| HN Mirror

Y	Hacker News new \| ask \| show \| jobs

by derefr 3618 days ago

To me, for CLI commands, "easier" means two things:

1. more learnable, which usually translates to more discoverable, which in turn translates to more orthogonally-decomposed and regular. You want the grammars, syntaxes, sets of verbs/subcommands, names for taken parameters, etc. of all the binaries on a system to obey the Principle of Least Surprise with respect to one-another, so you can learn the syntax for one binary and then reuse that learning on another binary. (Much more likely to be done in a BSD than in Linux, but still possible.)

2. more wrappable, which usually also translates to being more orthogonally-decomposed and regular. You want your binaries to provide an API not only for humans, but for anything that wants to wrap your command in a GUI, or in a friendlier CLI UI, or in a network service, or whatever else. (If you write your binary as mostly a library with a small binary driver, this is even better—see e.g. curl's libcurl—but this is incredibly rare for some reason, and it's a bit much to demand that people refactor their entire codebases this way.)

Being wrappable means that your binary itself is 100% allowed to be "dumb" and "tedious" for experienced users (like in my tar pipeline-UX example), because aliases or scripts or entire conventional-command packages can be built around your binary.

The fact that there's no e.g. `docker gc` subcommand built into docker(1) is a feature, not a bug; the docker(1) binary just provides a set of orthogonal primitive subcommands. Someone else then wrote a docker-gc package containing a configurable script that calls docker(1) a bunch of times.

There should certainly be a high-level UX that doesn't require three separate commands to create a tar file. But tar(1), the core "engine" handling creating that archive, should not be the binary providing that convenient CISC UX. (Maybe you could follow the git model and allow people to call installed "tar-foo" binaries using `tar foo`, but even this is a bit silly.)

But personally, in my mind, tar(1) itself should be a low-level implementation-detail sort of binary anyway, like mknod(8) or losetup(8). tar(1) only handles .tar files, and that's a silly UX for any user-visible task. The only time you already know you've got a .tar file, or want a .tar file, is in a script—and in a script, you want exactly the kind of verbosity, strictness, and interposed-shell-gloop flexibility I was talking about.

Meanwhile, what a user wants 99% of the time for their TTY-interactive use, is a command equivalent to the things a GUI archive-manager does. Users don't want or need tar(1); they want an xdg-archive(1) that uses libarchive.

> Security?

Not the right layer to enforce that in; that's what the [no_]user_xattr mount option is for. (Or, alternately, hierarchical xattr namespaces, with everything coming from foreign sources tainted into a quarantine namespace.)

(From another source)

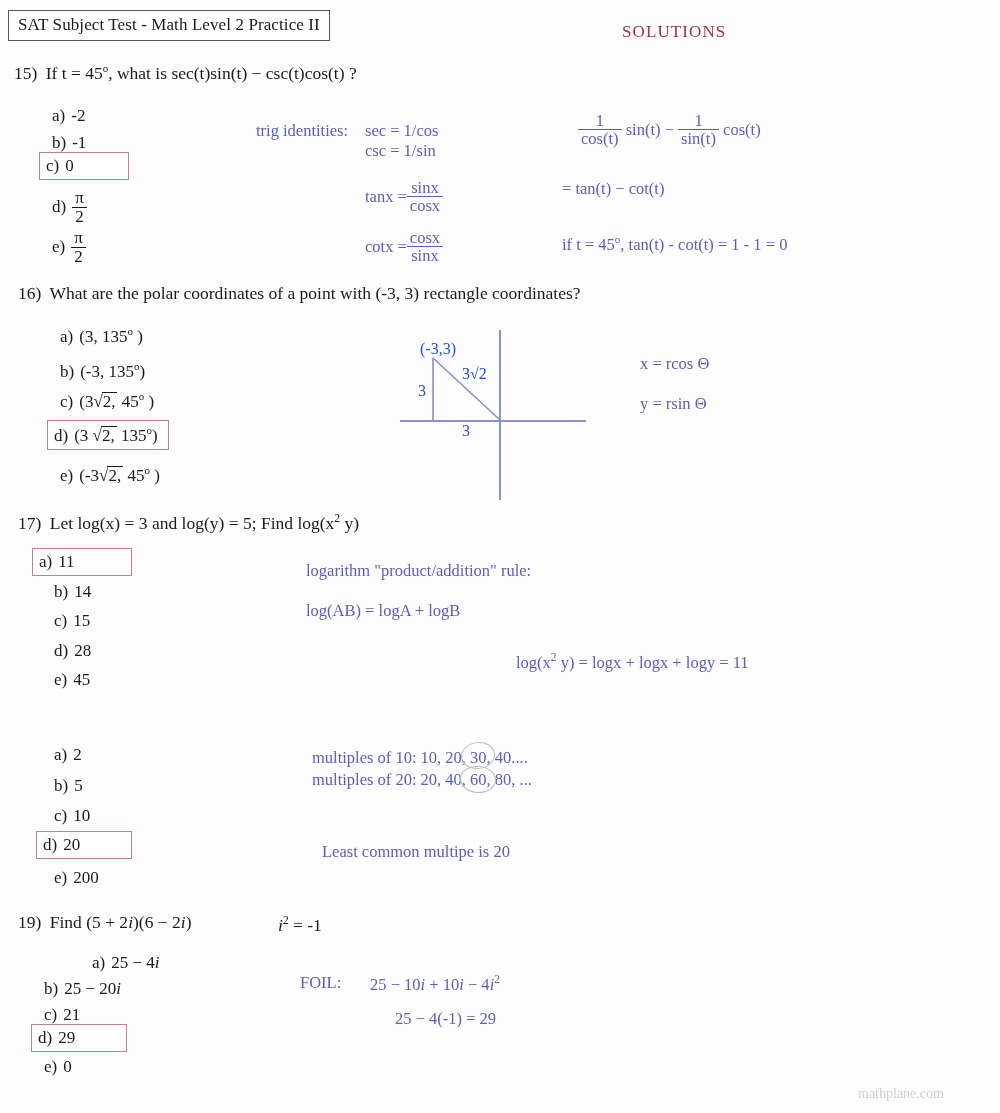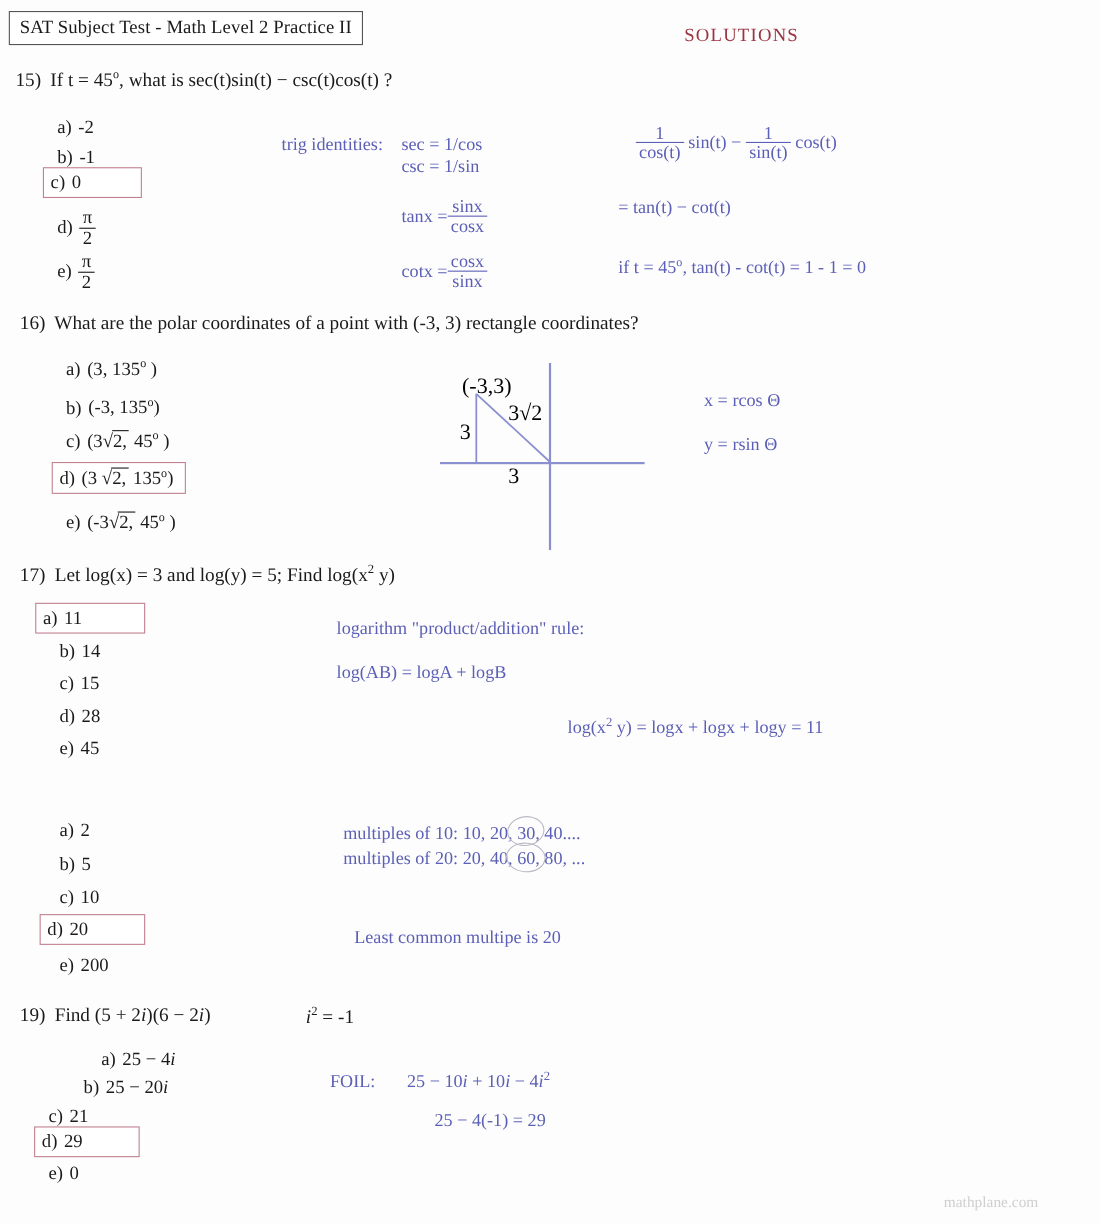"(-3,3)" #q16-graph .lbl { color: #000000 -> #1d4ed8; font-size: 20px -> 16px }
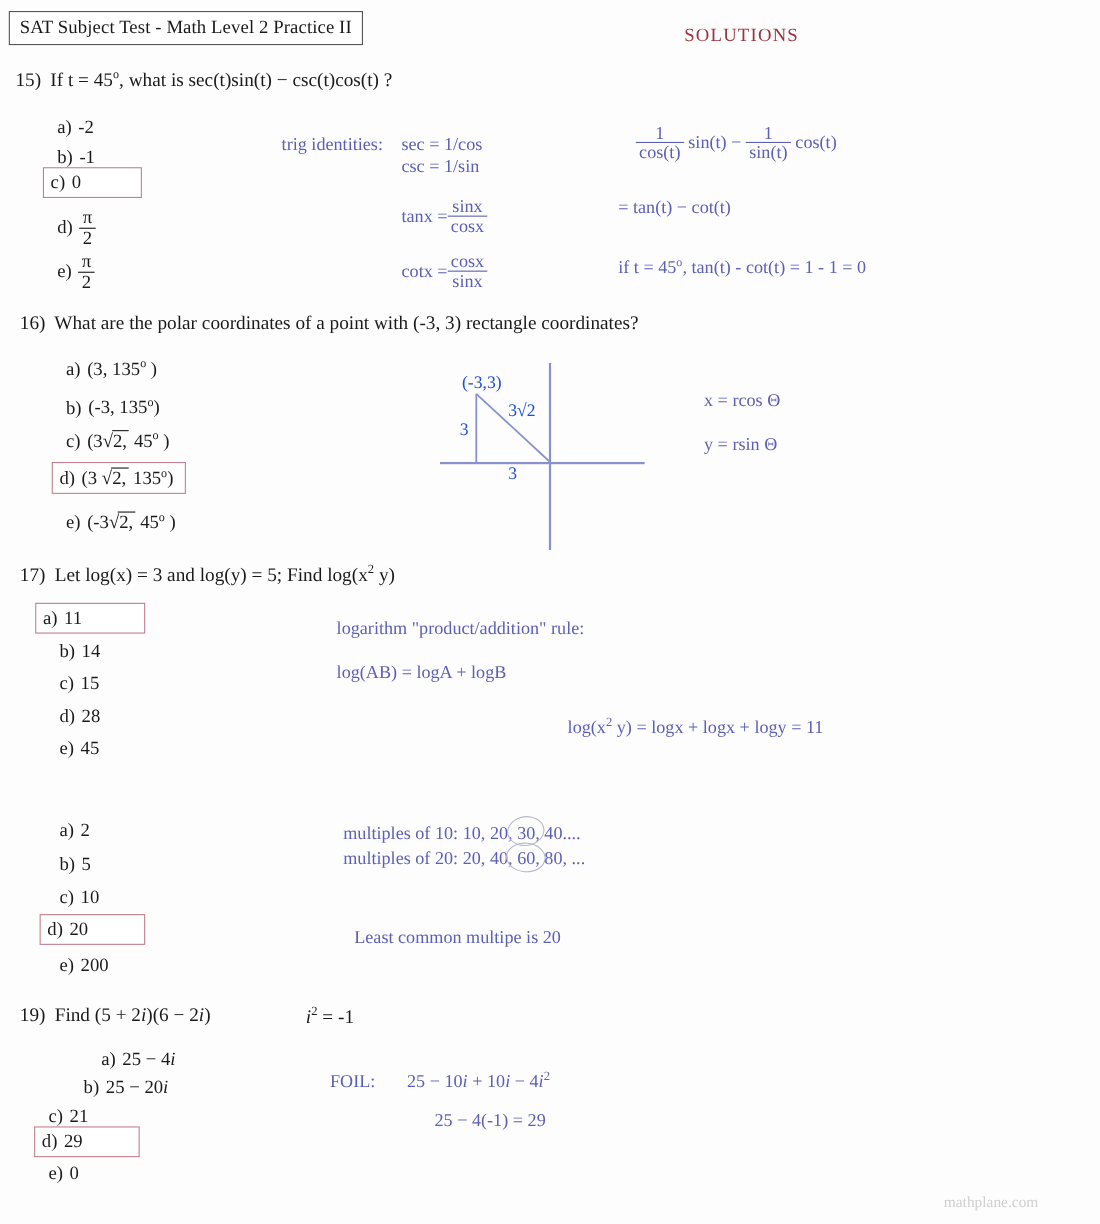"b) 25 − 20i" div.abs { margin-left: 32px -> none }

> Wait, what? "fail silently"?

rsync(1) actually prints a ton of warnings (one for each file, in fact) when you tell it to copy EAs but it can't manage either the read or write step. But it doesn't fail. Because, like I said, there's no use-case. rsync(1) mostly isn't used TTY-interactively; it's used as a recurring batch job. If you said you wanted data+EAs the first time, and the remote's sysadmin remounts their computer's filesystem so EAs stop being available, you don't suddenly want to stop syncing the data. You just want a syslog full of errors telling you that you missed the EAs, plus smart logic such that you can message the other sysadmin telling them to fix their box, and then rsync(1) will gracefully just add the now-available EAs to the files rather than having to re-copy the files. Which... it does. So, great!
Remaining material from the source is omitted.